You can see the post in the following link
The solution is given below,
// Position of rightmost set bit
An order of log(X) algorithm. We can conclude from 2's complement form that "a number can be converted to 2’s complement form by complementing each bit from right most set bit". For example, -7 can be obtained in the following way (assuming 8 bit size)
7 = 00000111
-7 = 11111001
8 = 00001000
-8 = 11111000
5 = 00000101
-5 = 11111011
If we perform ANDing between x and -x we left with right most set bit. All this takes O(1) time.
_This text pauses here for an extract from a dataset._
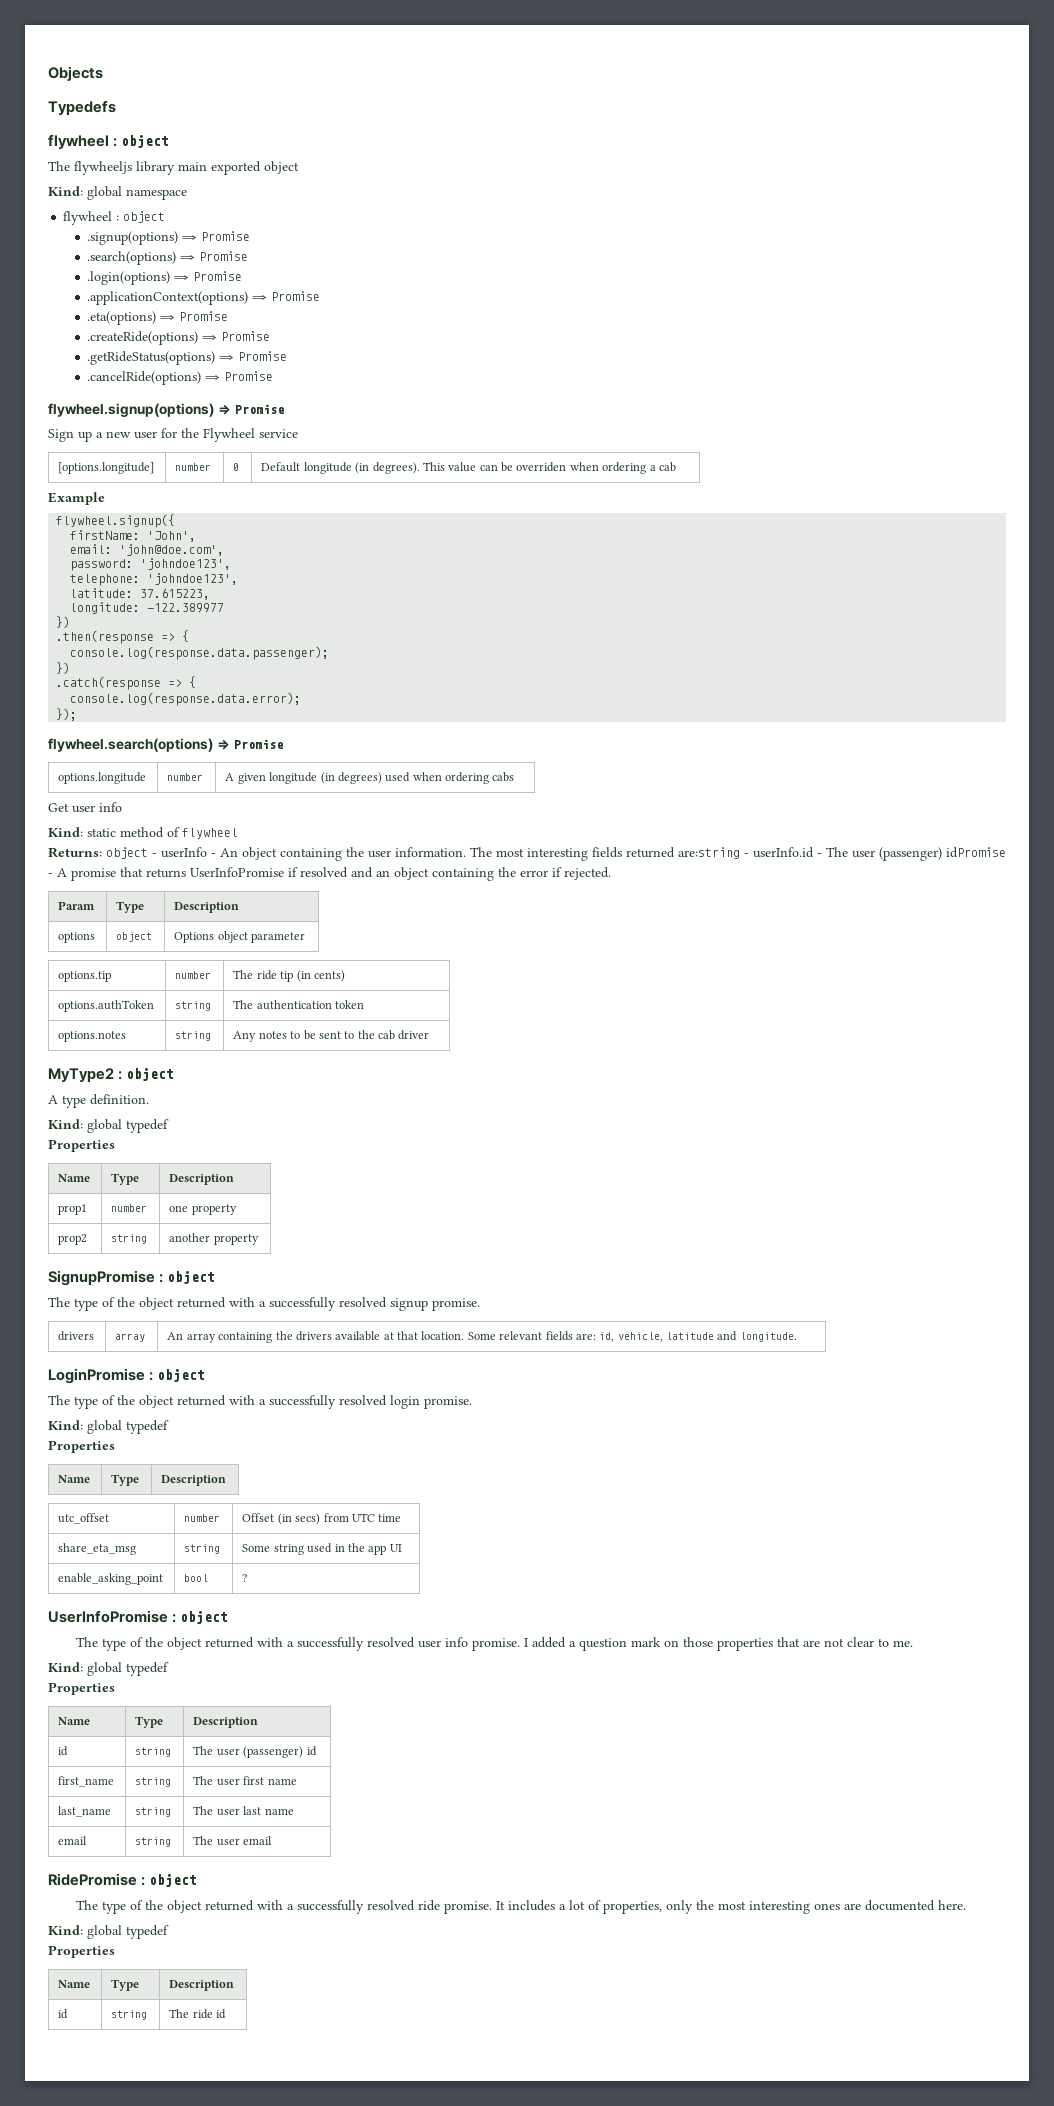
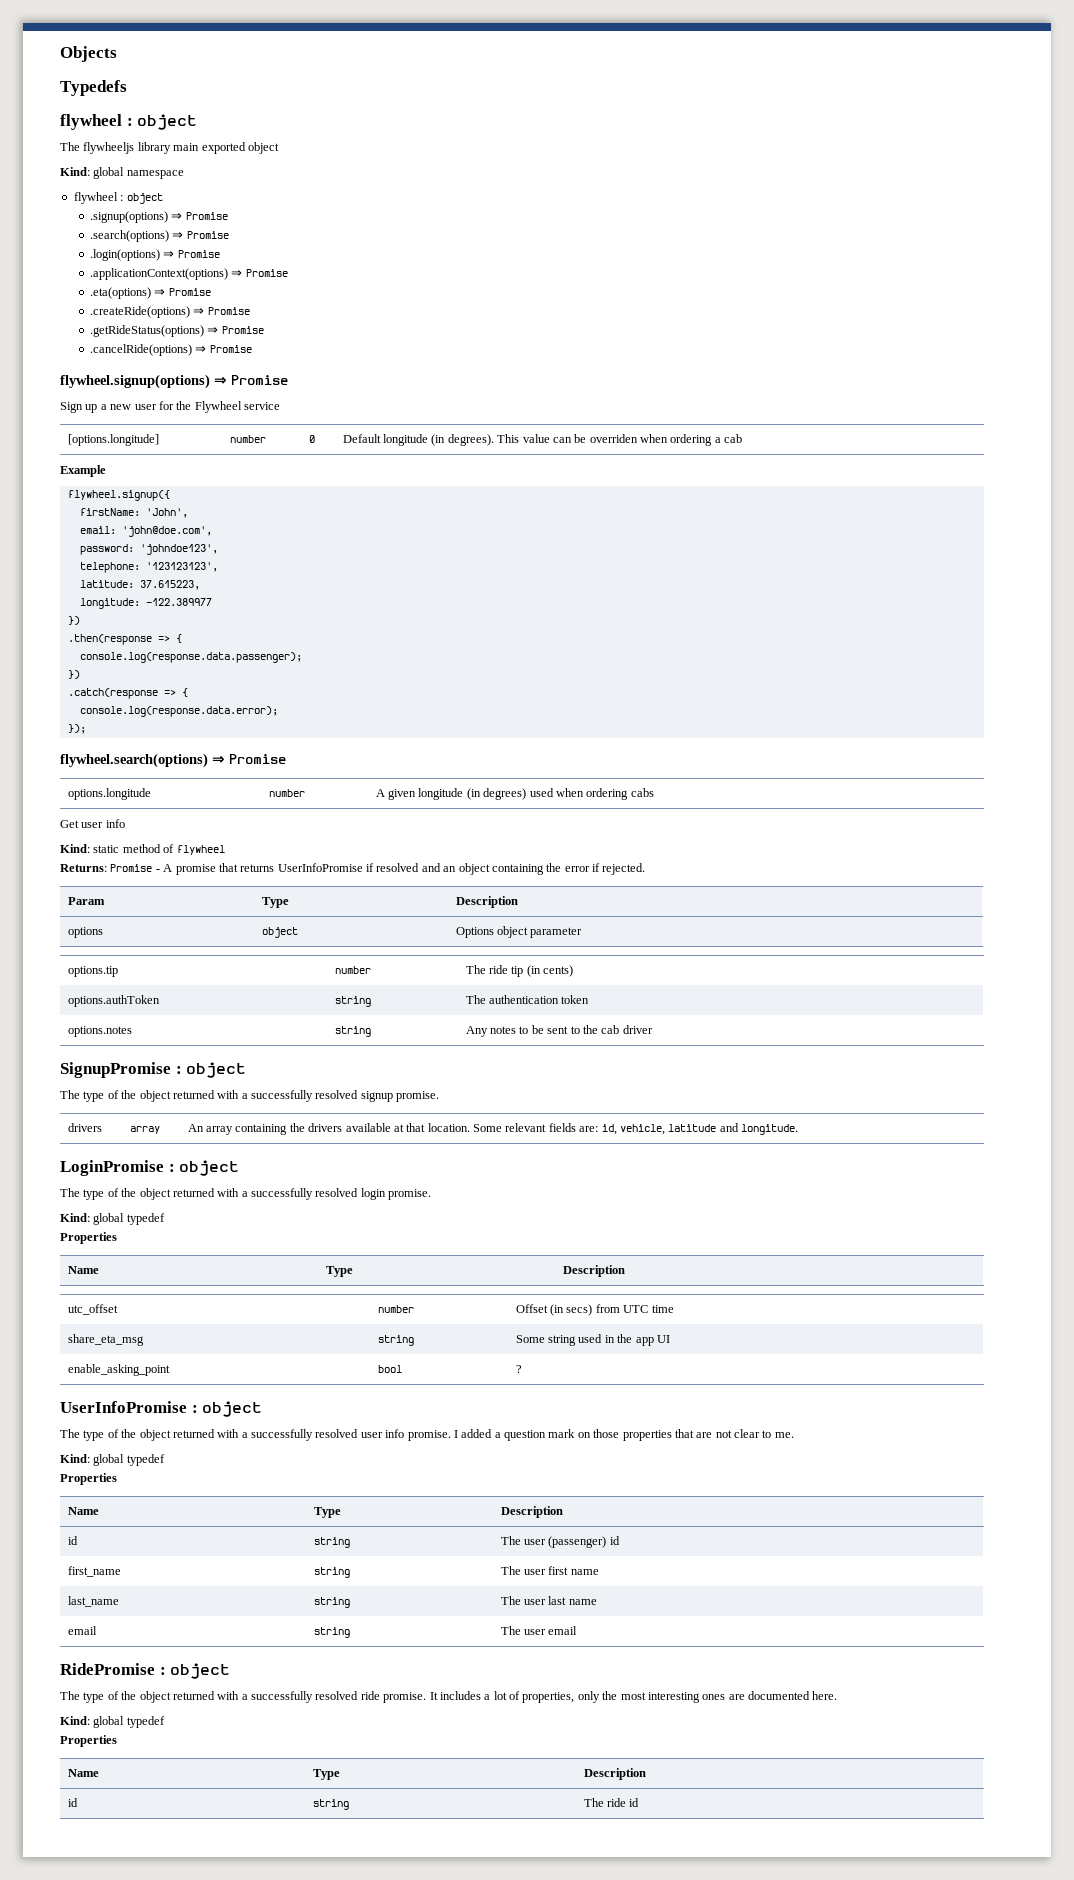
[147,573,239,585] 'johndoe123', -> [145,562,218,572] '123123123',
[106,847,1006,861] object - userInfo - An object containing the user information. The most interesting fields returned are:string - userInfo.id - The user (passenger) idPromise -> [110,864,153,872] Promise
[48,1068,175,1082] [48,1094,149,1108] [48,1119,169,1133] [48,1139,115,1152] [58,1174,91,1182] [111,1173,140,1185] [169,1174,235,1185] [58,1204,88,1215] [111,1204,148,1212] [169,1204,237,1215] [58,1234,88,1245] [111,1234,148,1244] [169,1233,259,1245] // MyType2 : object // A type definition. // Kind: global typedef // Properties // Name | Type | Description // prop1 | number | one property // prop2 | string | another property -> (653, 1029) none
Now use binary search [ O(log(x)) ] to figure out which bit is set. Given below is code.
int getPosition(unsigned x)
{
// ASSUMPTION: x will not be zero
// left, right and mid position
int l = 0, r = 33, mid = 0;
// temp value
unsigned temp;
// Iterate till we find the bit position
while(l < r)
{
// ((r - l) >> 1) + l - Is more effective??
mid = (l + r) >> 1;
// Set the most possible significant bit
temp = (1 << (mid - 1));
if(temp == x)
{
break;
}
else if(temp < x)
{
// Bit is in the higher half
l = mid;
}
else
{
// Bit is in the lower half
r = mid;
}
}
// Return mid itself if bits
// are positioned from 1 to 32
return (mid-1);
}
int getRightMostSetBit(unsigned x)
{
// Return 0 if x is zero
int position = 0;
// Avoid multiple return statements
if(x != 0)
{
// Make the integer passes as least power of 2
// Call the position locator
position = getPosition(x & -(signed)x);
}
return position;
}
If you find any errors, please let me know.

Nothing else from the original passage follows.